DisappearingGirl · 07/08/2025 09:03

TheSummerof25 · 07/08/2025 08:30

@Wadadli

Yes, absolutely. Fear of reprisals and a fall out, obligation to parents and guilt for sure!

If you decide to put your foot down and put in boundaries - which I think you should - then I think part of that will be accepting that there WILL be reprisals, there WILL be a fall out, they WILL be pissed off and try to guilt trip you.

I think you just have to ignore the tantrum and put the boundaries in anyway. They no longer have power over you, unless you let them.

Google grey rock. No you can't store it here anymore. Mmm yes I know storage is expensive. No you still can't store it here, sorry. Yes I'm grateful for what you've done for me. No, sorry not storing it here. We have room? Yes but we've decided not to store things for anyone anymore. Yes we're grateful for the childcare, though if you'd prefer not to do it we'll book holiday clubs. No the things still need to be gone by x date. As we're not going to store things anymore. Etc

thepariscrimefiles · 07/08/2025 09:04

TheSummerof25 · 06/08/2025 20:12

@DigbysMum23 yes and I could ill afford it at the time. DH was horrified as it was always the plan to return the capital. It was more expensive in “rent” that interest on my mortgage and I really didn’t understand their motivation because they live very comfortably.

Your parents are greedy and entitled cheeky fuckers. Just absolutely refuse to house their items/vehicles or charge them rent like they did to you.

I can't believe that as well as you paying your parents back in full, they also charged you rent while the house was being sold.
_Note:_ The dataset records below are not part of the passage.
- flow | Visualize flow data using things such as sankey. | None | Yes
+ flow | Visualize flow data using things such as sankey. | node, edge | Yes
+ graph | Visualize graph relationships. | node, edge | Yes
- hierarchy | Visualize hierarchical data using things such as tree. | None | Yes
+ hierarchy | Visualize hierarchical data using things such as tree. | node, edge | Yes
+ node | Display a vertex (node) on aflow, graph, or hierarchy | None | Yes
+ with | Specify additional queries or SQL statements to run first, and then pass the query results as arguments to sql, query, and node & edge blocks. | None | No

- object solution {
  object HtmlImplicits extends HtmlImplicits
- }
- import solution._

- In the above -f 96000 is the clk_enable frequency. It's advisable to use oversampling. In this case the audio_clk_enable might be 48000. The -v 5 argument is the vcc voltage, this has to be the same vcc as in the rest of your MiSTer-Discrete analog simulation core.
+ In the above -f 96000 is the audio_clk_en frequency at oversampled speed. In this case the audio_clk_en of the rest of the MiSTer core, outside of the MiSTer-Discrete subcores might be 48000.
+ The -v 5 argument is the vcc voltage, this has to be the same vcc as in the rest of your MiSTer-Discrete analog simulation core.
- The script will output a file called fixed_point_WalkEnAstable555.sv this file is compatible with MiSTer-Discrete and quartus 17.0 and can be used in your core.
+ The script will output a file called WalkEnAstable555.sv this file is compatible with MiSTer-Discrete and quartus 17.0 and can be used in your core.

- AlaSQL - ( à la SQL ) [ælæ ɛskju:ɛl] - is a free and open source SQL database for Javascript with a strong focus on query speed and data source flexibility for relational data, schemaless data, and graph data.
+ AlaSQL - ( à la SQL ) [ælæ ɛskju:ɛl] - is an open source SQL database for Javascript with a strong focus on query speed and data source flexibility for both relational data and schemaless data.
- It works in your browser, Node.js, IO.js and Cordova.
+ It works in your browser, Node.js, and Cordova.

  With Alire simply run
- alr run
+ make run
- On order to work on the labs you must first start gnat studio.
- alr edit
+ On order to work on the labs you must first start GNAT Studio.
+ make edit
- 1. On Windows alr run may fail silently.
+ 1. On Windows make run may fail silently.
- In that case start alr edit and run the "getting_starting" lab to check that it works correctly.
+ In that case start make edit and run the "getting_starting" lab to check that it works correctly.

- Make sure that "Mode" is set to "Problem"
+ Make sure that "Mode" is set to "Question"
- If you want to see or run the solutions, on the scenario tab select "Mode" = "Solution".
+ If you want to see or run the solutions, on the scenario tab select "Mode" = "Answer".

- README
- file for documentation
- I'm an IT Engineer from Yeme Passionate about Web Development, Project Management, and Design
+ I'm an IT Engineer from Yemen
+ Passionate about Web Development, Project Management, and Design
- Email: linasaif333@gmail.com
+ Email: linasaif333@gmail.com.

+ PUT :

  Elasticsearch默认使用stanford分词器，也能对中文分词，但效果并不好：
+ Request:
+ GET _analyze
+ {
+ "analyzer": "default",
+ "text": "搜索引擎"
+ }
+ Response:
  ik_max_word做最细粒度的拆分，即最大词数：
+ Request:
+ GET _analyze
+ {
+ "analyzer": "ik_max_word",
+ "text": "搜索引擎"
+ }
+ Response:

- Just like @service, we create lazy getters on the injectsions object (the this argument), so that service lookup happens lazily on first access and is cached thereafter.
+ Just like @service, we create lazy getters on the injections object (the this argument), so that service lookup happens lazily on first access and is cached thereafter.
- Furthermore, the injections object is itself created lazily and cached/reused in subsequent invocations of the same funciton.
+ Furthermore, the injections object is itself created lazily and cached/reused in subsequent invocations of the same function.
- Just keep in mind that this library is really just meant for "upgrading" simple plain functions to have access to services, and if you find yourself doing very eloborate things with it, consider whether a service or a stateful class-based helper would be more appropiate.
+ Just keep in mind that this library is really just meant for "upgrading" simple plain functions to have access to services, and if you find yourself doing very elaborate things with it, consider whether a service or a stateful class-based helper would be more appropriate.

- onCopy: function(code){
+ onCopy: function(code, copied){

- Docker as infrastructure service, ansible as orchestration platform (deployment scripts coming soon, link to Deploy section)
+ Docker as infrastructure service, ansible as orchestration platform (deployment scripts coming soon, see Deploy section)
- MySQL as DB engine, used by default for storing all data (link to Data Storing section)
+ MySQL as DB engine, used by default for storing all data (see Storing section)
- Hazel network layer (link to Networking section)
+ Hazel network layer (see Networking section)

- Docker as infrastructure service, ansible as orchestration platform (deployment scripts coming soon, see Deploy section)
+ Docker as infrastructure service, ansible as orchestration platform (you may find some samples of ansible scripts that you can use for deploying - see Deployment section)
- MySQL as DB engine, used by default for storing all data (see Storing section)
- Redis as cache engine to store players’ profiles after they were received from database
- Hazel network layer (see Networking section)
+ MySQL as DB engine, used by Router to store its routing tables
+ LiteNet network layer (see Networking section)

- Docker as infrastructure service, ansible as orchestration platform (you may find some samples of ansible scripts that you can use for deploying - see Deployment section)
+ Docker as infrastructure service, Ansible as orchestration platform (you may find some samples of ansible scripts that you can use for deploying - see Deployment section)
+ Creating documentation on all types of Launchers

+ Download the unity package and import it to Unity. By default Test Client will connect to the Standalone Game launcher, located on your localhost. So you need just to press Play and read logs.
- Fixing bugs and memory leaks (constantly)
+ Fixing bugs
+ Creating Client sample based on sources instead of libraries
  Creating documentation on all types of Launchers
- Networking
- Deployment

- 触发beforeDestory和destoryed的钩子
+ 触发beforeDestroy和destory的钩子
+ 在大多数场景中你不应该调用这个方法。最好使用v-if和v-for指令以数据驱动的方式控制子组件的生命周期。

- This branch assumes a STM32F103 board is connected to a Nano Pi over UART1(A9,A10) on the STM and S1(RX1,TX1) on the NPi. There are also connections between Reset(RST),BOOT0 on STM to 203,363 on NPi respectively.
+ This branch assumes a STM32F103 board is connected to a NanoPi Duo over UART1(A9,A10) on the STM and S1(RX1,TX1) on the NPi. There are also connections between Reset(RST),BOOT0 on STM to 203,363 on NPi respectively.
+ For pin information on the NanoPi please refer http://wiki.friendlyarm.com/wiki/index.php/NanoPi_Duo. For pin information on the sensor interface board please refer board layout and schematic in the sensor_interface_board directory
They sound like awful people.

Frogs88 · 07/08/2025 09:04

I would just tell them it needs to be moved when you move or it’s being scrapped. Do you really want to be storing their junk forever?

RawBloomers · 07/08/2025 09:04

I agree with those saying don't charge them rent - tell them to find somewhere else to store it. Really, you don't want to be encouraging this, at all. It puts a damper on how you can even envisage your own home, and if it's taking up business space it will dampen how you think about making the most of that. Don't forget - they are always asking more space, more amenity (your view), and now they want higher standards - just because you'll have it. Get them out of there and stop them thinking of you as a free way place to dump the stuff they don't want cluttering up their own space. It's annoying enough when children leave all their childhood ephemera behind when they leave home, parents really shouldn't be doing it to their children.

I like Keroppi's approach.

moose62 · 07/08/2025 09:06

You are the weak link in all if this.
This new property us also your husbands. He doesn't want all your family's rubbish dumped there. They have had a fair crack of leaving stuff with you.
Now, you need to stand by your DH and say No. Just No. Their stuff is not moving with you.
It is time to cut the apron strings.